Meretseger “Goddess of Thebes Necropolis” was a Theban cobra-goddess in ancient Egyptian religion, in charge with guarding and protecting the vast Theban Necropolis — on the west bank of the Nile, in front of Thebes — and especially the heavily guarded Valley of the Kings. Her cult was typical of the New Kingdom of Egypt (1550–1070 BC).

Role and characteristics Meretseger’s name mean “She Who Loves Silence”,in reference to the silence of the desert cemetery area she kept or, according to another interpretation, “Beloved of Him Who Makes Silence (Osiris)”. Meretseger was the patron of the artisans and workers of the village of Deir el-Medina, who built and decorated the great royal and noble tombs. Desecrations of rich royal burials were already in progress from the Old Kingdom of Egypt (27th/22nd century BC), sometimes by the workers themselves: the genesis of Meretseger was the spontaneous need to identify a guardian goddess, both dangerous and merciful,[9] of the tombs of sovereigns and aristocrats. Her cult, also present in Esna (near Luxor), reached its peak during the 18th Dynasty.

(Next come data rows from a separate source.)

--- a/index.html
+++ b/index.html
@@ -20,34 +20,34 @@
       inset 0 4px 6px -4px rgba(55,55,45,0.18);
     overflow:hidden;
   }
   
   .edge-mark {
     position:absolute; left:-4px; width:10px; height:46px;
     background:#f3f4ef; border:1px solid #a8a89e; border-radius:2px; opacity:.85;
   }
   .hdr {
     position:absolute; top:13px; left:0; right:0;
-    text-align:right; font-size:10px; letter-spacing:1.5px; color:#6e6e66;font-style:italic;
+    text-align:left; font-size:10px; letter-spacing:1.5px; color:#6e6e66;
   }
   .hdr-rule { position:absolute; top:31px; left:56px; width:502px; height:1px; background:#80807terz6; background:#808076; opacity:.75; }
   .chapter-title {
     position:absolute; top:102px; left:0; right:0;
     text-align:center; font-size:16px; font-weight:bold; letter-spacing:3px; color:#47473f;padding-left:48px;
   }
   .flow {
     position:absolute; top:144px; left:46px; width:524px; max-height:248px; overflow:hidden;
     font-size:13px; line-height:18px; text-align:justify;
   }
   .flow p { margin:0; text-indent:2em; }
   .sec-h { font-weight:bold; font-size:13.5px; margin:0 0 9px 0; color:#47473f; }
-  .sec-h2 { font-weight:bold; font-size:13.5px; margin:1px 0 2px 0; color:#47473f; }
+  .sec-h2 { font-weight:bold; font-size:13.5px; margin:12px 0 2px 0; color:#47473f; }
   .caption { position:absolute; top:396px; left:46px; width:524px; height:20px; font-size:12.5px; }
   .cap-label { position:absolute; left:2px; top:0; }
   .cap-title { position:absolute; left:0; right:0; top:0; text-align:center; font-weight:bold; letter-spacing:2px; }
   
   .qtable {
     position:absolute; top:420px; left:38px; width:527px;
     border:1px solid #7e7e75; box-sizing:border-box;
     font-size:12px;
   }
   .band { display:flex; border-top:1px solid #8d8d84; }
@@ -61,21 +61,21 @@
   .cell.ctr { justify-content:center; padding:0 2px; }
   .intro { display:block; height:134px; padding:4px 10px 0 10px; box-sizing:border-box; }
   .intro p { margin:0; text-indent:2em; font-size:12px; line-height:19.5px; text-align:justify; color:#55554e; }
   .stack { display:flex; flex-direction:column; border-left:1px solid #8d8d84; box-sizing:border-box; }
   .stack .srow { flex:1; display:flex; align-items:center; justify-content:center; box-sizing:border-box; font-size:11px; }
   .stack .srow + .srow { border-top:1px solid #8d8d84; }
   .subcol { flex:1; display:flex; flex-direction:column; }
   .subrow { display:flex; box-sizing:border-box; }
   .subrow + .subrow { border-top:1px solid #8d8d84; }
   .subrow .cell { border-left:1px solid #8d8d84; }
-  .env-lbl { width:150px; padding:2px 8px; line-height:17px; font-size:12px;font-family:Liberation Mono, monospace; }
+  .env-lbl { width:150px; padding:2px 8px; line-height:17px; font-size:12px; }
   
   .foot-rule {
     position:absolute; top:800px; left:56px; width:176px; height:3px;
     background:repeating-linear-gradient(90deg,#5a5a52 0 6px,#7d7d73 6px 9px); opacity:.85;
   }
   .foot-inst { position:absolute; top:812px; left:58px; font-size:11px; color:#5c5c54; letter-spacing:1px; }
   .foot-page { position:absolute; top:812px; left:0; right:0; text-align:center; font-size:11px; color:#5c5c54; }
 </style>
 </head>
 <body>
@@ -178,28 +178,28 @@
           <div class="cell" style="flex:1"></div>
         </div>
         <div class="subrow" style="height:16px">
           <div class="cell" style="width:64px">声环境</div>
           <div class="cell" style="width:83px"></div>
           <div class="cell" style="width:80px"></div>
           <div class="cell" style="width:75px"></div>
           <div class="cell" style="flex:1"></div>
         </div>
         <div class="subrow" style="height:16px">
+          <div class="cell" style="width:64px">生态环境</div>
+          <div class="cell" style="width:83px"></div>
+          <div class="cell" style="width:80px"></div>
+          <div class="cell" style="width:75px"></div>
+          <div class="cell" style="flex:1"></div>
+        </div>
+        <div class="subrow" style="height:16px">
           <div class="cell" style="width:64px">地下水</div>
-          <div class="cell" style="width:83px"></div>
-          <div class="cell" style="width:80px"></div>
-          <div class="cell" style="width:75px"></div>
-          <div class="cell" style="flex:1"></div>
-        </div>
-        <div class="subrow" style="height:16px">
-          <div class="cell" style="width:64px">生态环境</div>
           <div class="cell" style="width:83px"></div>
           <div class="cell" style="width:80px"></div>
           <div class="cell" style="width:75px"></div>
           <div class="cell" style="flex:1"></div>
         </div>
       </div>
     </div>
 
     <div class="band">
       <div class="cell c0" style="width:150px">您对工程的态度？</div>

A royal wife of the Middle Kingdom pharaoh Senusret III (c. 1878–1839 BC) was called Meretseger; she was the first to bear the title Great Royal Wife (which became the standard title for chief wives of Pharaohs) and the first whose name was written in a cartouche: however, as there are no contemporary sources relating to the Great Royal Wife Meretseger, this homonym of the goddess is most likely a creation of the New Kingdom.

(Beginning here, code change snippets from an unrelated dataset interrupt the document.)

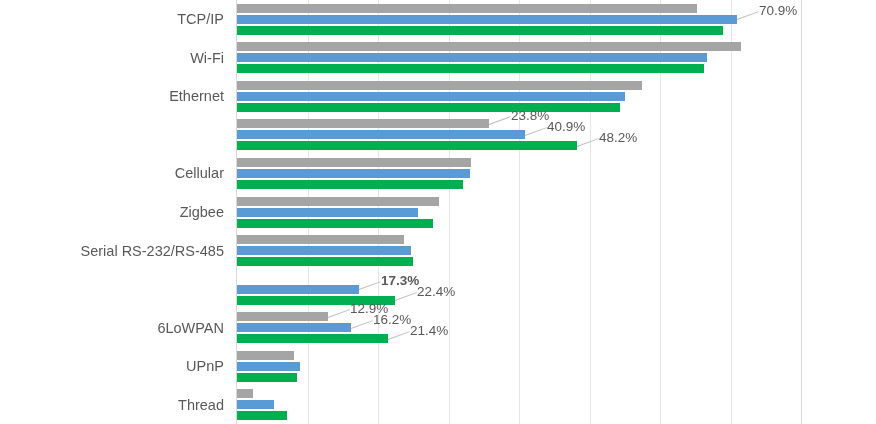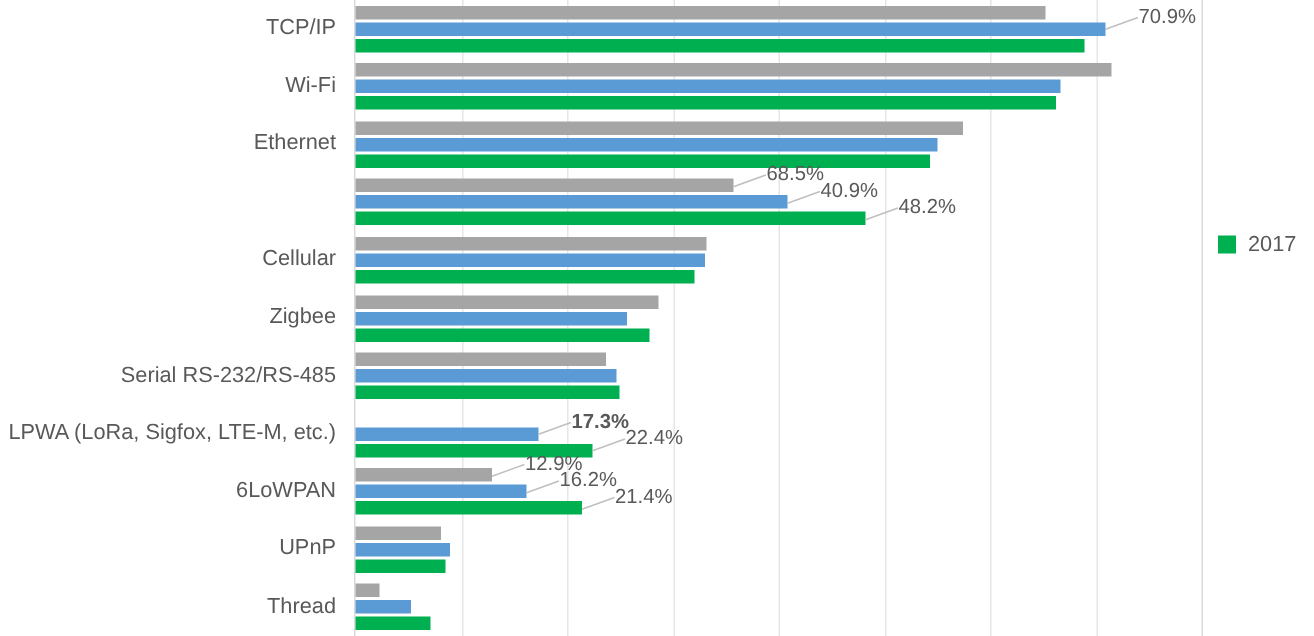--- a/index.html
+++ b/index.html
@@ -121,21 +121,20 @@
 
 <div id="chart-root">
 
   <div class="cat-axis">
       <div class="cat-label" style="top: 19.2727px;">TCP/IP</div>
       <div class="cat-label" style="top: 57.8182px;">Wi-Fi</div>
       <div class="cat-label" style="top: 96.3636px;">Ethernet</div>
       <div class="cat-label" style="top: 173.455px;">Cellular</div>
       <div class="cat-label" style="top: 212px;">Zigbee</div>
       <div class="cat-label" style="top: 250.545px;">Serial RS-232/RS-485</div>
-      <div class="cat-label" style="top: 289.091px;">LPWA (LoRa, Sigfox, LTE-M, etc.)</div>
       <div class="cat-label" style="top: 327.636px;">6LoWPAN</div>
       <div class="cat-label" style="top: 366.182px;">UPnP</div>
       <div class="cat-label" style="top: 404.727px;">Thread</div>
     </div>
 
   <div class="plot">
     <div class="plot-right-edge"></div>
   <div class="gridline" style="left: 71px;"></div>
       <div class="gridline" style="left: 141px;"></div>
       <div class="gridline" style="left: 212px;"></div>
@@ -148,21 +147,21 @@
       <div class="dlabel" style="left: 522px; top: 11.2727px;">70.9%</div>
       <div class="leader" style="left: 500px; top: 19.2727px; width: 23.4094px; transform: rotate(-19.9831deg);"></div>
       <div class="bar s2017" title="TCP/IP 2017: 68.9%" style="left: 0px; top: 25.7727px; width: 486px; background: rgb(0, 176, 80);"></div>
       <div class="bar s2015" title="Wi-Fi 2015: 71.5%" style="left: 0px; top: 42.3182px; width: 504px; background: rgb(165, 165, 165);"></div>
       <div class="bar s2016" title="Wi-Fi 2016: 66.6%" style="left: 0px; top: 53.3182px; width: 470px; background: rgb(91, 155, 213);"></div>
       <div class="bar s2017" title="Wi-Fi 2017: 66.3%" style="left: 0px; top: 64.3182px; width: 467px; background: rgb(0, 176, 80);"></div>
       <div class="bar s2015" title="Ethernet 2015: 57.4%" style="left: 0px; top: 80.8636px; width: 405px; background: rgb(165, 165, 165);"></div>
       <div class="bar s2016" title="Ethernet 2016: 55%" style="left: 0px; top: 91.8636px; width: 388px; background: rgb(91, 155, 213);"></div>
       <div class="bar s2017" title="Ethernet 2017: 54.3%" style="left: 0px; top: 102.864px; width: 383px; background: rgb(0, 176, 80);"></div>
       <div class="bar s2015" title="Bluetooth / Bluetooth Smart 2015: 35.8%" style="left: 0px; top: 119.409px; width: 252px; background: rgb(165, 165, 165);"></div>
-      <div class="dlabel" style="left: 274px; top: 115.909px;">68.5%</div>
+      <div class="dlabel" style="left: 274px; top: 115.909px;">23.8%</div>
       <div class="leader" style="left: 252px; top: 123.909px; width: 23.4094px; transform: rotate(-19.9831deg);"></div>
       <div class="bar s2016" title="Bluetooth / Bluetooth Smart 2016: 40.9%" style="left: 0px; top: 130.409px; width: 288px; background: rgb(91, 155, 213);"></div>
       <div class="dlabel" style="left: 310px; top: 126.909px;">40.9%</div>
       <div class="leader" style="left: 288px; top: 134.909px; width: 23.4094px; transform: rotate(-19.9831deg);"></div>
       <div class="bar s2017" title="Bluetooth / Bluetooth Smart 2017: 48.2%" style="left: 0px; top: 141.409px; width: 340px; background: rgb(0, 176, 80);"></div>
       <div class="dlabel" style="left: 362px; top: 137.909px;">48.2%</div>
       <div class="leader" style="left: 340px; top: 145.909px; width: 23.4094px; transform: rotate(-19.9831deg);"></div>
       <div class="bar s2015" title="Cellular 2015: 33.2%" style="left: 0px; top: 157.955px; width: 234px; background: rgb(165, 165, 165);"></div>
       <div class="bar s2016" title="Cellular 2016: 33%" style="left: 0px; top: 168.955px; width: 233px; background: rgb(91, 155, 213);"></div>
       <div class="bar s2017" title="Cellular 2017: 32%" style="left: 0px; top: 179.955px; width: 226px; background: rgb(0, 176, 80);"></div>
@@ -189,19 +188,15 @@
       <div class="leader" style="left: 151px; top: 338.636px; width: 23.4094px; transform: rotate(-19.9831deg);"></div>
       <div class="bar s2015" title="UPnP 2015: 8.1%" style="left: 0px; top: 350.682px; width: 57px; background: rgb(165, 165, 165);"></div>
       <div class="bar s2016" title="UPnP 2016: 9%" style="left: 0px; top: 361.682px; width: 63px; background: rgb(91, 155, 213);"></div>
       <div class="bar s2017" title="UPnP 2017: 8.5%" style="left: 0px; top: 372.682px; width: 60px; background: rgb(0, 176, 80);"></div>
       <div class="bar s2015" title="Thread 2015: 2.3%" style="left: 0px; top: 389.227px; width: 16px; background: rgb(165, 165, 165);"></div>
       <div class="bar s2016" title="Thread 2016: 5.3%" style="left: 0px; top: 400.227px; width: 37px; background: rgb(91, 155, 213);"></div>
       <div class="bar s2017" title="Thread 2017: 7.1%" style="left: 0px; top: 411.227px; width: 50px; background: rgb(0, 176, 80);"></div>
     </div>
 
   <div class="legend">
-      <div class="legend-row">
-        <span class="legend-swatch" style="background: rgb(0, 176, 80);"></span>
-        <span class="legend-text">2017</span>
-      </div>
     </div>
 
 </div>
 
 </body></html>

Iconography Meretseger was sometimes portrayed as a cobra-headed woman, though this iconography is rather rare: in this case she could hold the was-sceptre as well as having her head surmounted by a feather and being armed with two knives. More commonly, she was depicted as a woman-headed snake or scorpion, a cobra-headed sphinx, lion-headed cobra or three-headed (woman, snake and vulture) cobra. On various steles, she wears a modius surmounted by the solar disk and by two feathers, or the hathoric crown (the solar disk between two bovine horns).